**ASSIGNED TASK:**
Wherever pictures occur in the entries below, leave them out and retype the rest exactly.

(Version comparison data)
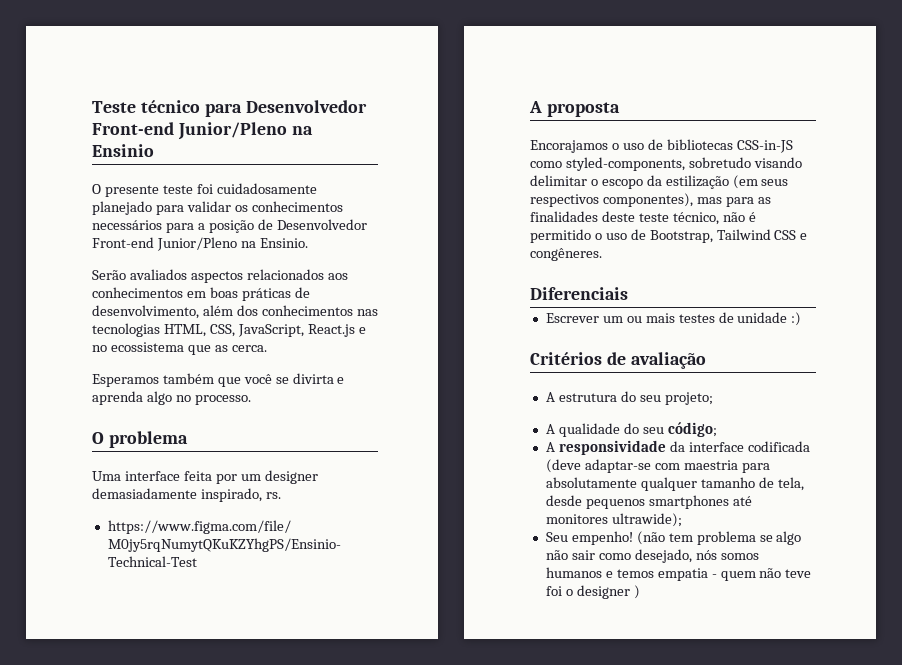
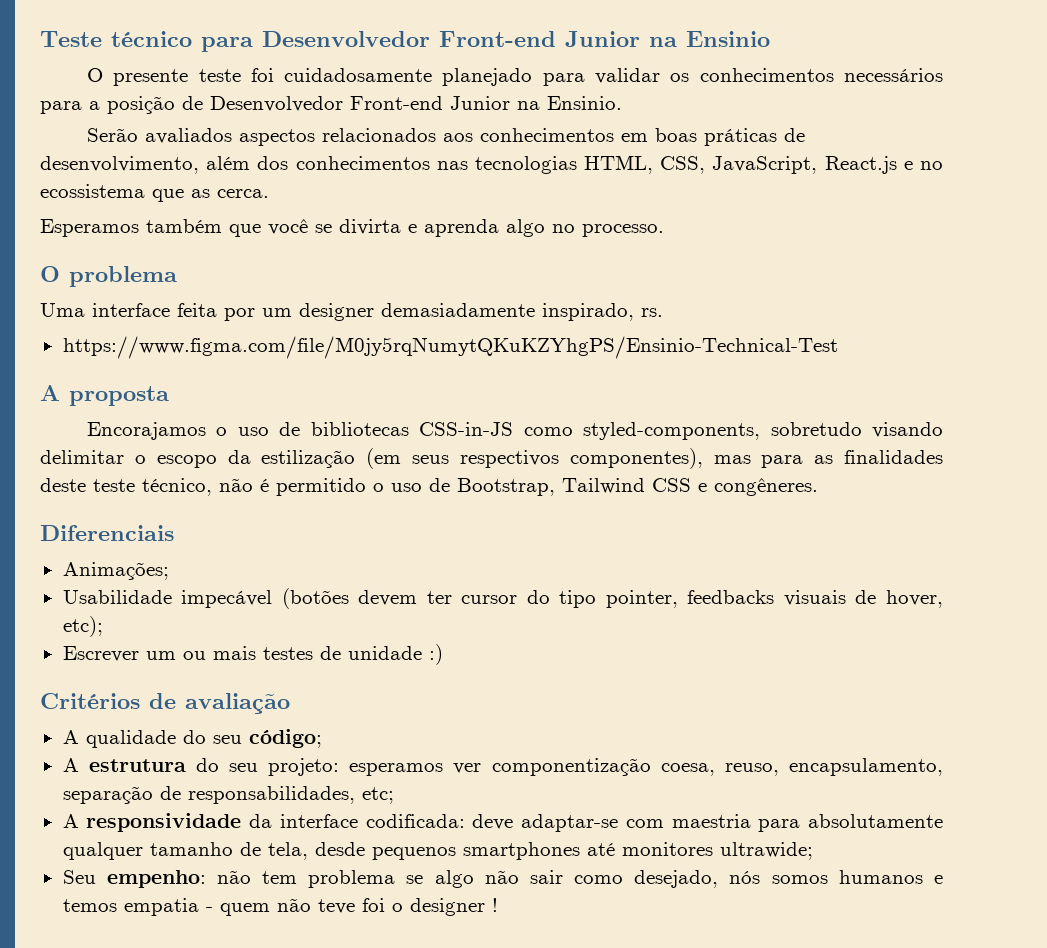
[177,122,287,140] Junior/Pleno -> [565,31,640,47] Junior
[156,237,237,251] Junior/Pleno -> [450,96,510,110] Junior
(628, 293) none -> [62,562,169,580] [62,588,944,609] [62,616,103,637] // Animações; // Usabilidade impecável (botões devem ter cursor do tipo pointer, feedbacks visuais de hover, etc);
[545,391,713,405] // A estrutura do seu projeto; -> (290, 703) none
(717, 429) none -> [62,758,943,776] [62,786,394,804] // A estrutura do seu projeto: esperamos ver componentização coesa, reuso, encapsulamento, separação de responsabilidades, etc;
[747,441,810,452] [545,459,581,473] codificada (deve -> [365,814,514,830] codificada: deve
[611,513,682,527] ultrawide); -> [719,842,813,860] ultrawide;
[571,531,665,545] empenho! (não -> [106,870,251,888] empenho: não
[633,585,640,599] ) -> [491,898,498,912] !

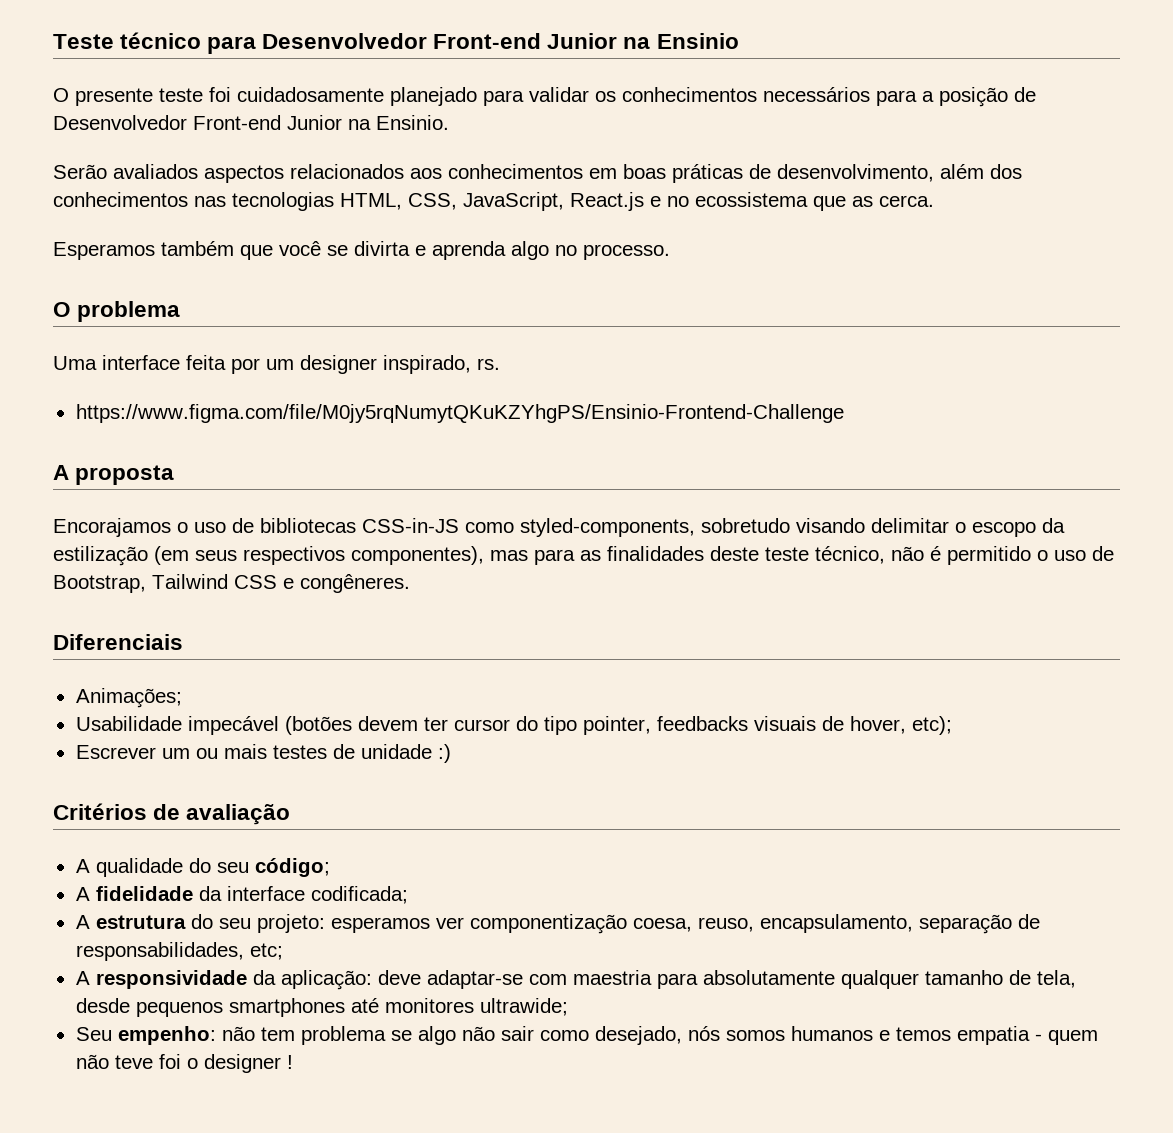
[381,303,535,317] demasiadamente -> (377, 364) none
[62,336,838,359] https://www.figma.com/file/M0jy5rqNumytQKuKZYhgPS/Ensinio-Technical-Test -> [75,404,844,423] https://www.figma.com/file/M0jy5rqNumytQKuKZYhgPS/Ensinio-Frontend-Challenge
(322, 738) none -> [75,886,408,904] // A fidelidade da interface codificada;
[279,814,465,828] interface codificada: -> [280,970,372,990] aplicação:

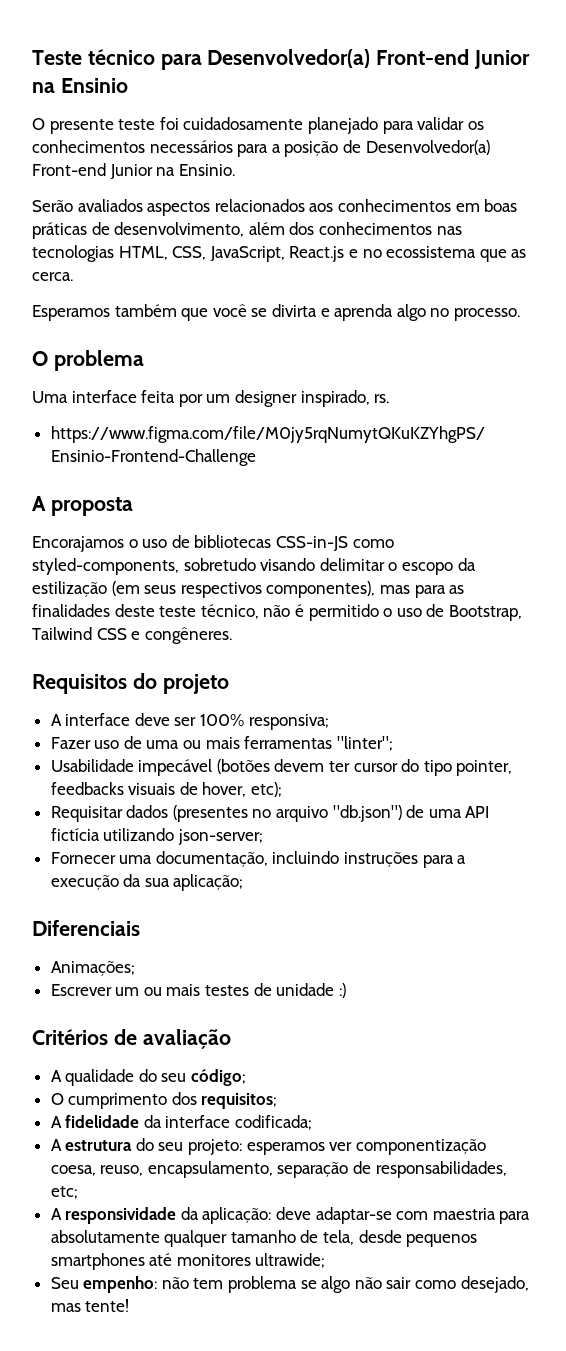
[262,33,428,49] Desenvolvedor -> [207,49,371,68] Desenvolvedor(a)
[53,115,187,130] Desenvolvedor -> [365,140,490,155] Desenvolvedor(a)
[53,634,183,650] [75,688,182,708] Diferenciais // Animações; -> [32,673,229,694] [50,713,329,730] [50,736,393,751] Requisitos do projeto // A interface deve ser 100% responsiva; // Fazer uso de uma ou mais ferramentas "linter";
(952, 725) none -> [50,805,490,822] [50,828,263,845] [50,851,467,868] [50,874,244,891] [32,920,140,936] [50,961,135,976] // Requisitar dados (presentes no arquivo "db.json") de uma API fictícia utilizando json-server; // Fornecer uma documentação, incluindo instruções para a execução da sua aplicação; // Diferenciais // Animações;
(330, 867) none -> [50,1092,278,1109] // O cumprimento dos requisitos;
[687,1026,1098,1045] [75,1054,293,1073] nós somos humanos e temos empatia - quem não teve foi o designer ! -> [50,1299,130,1312] mas tente!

**FINISHED EXERCISE:**
[177,122,287,140] Junior/Pleno -> [565,31,640,47] Junior
[156,237,237,251] Junior/Pleno -> [450,96,510,110] Junior
(628, 293) none -> [62,562,169,580] [62,588,944,609] [62,616,103,637] // Animações; // Usabilidade impecável (botões devem ter cursor do tipo pointer, feedbacks visuais de hover, etc);
[545,391,713,405] // A estrutura do seu projeto; -> (290, 703) none
(717, 429) none -> [62,758,943,776] [62,786,394,804] // A estrutura do seu projeto: esperamos ver componentização coesa, reuso, encapsulamento, separação de responsabilidades, etc;
[747,441,810,452] [545,459,581,473] codificada (deve -> [365,814,514,830] codificada: deve
[611,513,682,527] ultrawide); -> [719,842,813,860] ultrawide;
[571,531,665,545] empenho! (não -> [106,870,251,888] empenho: não
[633,585,640,599] ) -> [491,898,498,912] !

[381,303,535,317] demasiadamente -> (377, 364) none
[62,336,838,359] https://www.figma.com/file/M0jy5rqNumytQKuKZYhgPS/Ensinio-Technical-Test -> [75,404,844,423] https://www.figma.com/file/M0jy5rqNumytQKuKZYhgPS/Ensinio-Frontend-Challenge
(322, 738) none -> [75,886,408,904] // A fidelidade da interface codificada;
[279,814,465,828] interface codificada: -> [280,970,372,990] aplicação:

[262,33,428,49] Desenvolvedor -> [207,49,371,68] Desenvolvedor(a)
[53,115,187,130] Desenvolvedor -> [365,140,490,155] Desenvolvedor(a)
[53,634,183,650] [75,688,182,708] Diferenciais // Animações; -> [32,673,229,694] [50,713,329,730] [50,736,393,751] Requisitos do projeto // A interface deve ser 100% responsiva; // Fazer uso de uma ou mais ferramentas "linter";
(952, 725) none -> [50,805,490,822] [50,828,263,845] [50,851,467,868] [50,874,244,891] [32,920,140,936] [50,961,135,976] // Requisitar dados (presentes no arquivo "db.json") de uma API fictícia utilizando json-server; // Fornecer uma documentação, incluindo instruções para a execução da sua aplicação; // Diferenciais // Animações;
(330, 867) none -> [50,1092,278,1109] // O cumprimento dos requisitos;
[687,1026,1098,1045] [75,1054,293,1073] nós somos humanos e temos empatia - quem não teve foi o designer ! -> [50,1299,130,1312] mas tente!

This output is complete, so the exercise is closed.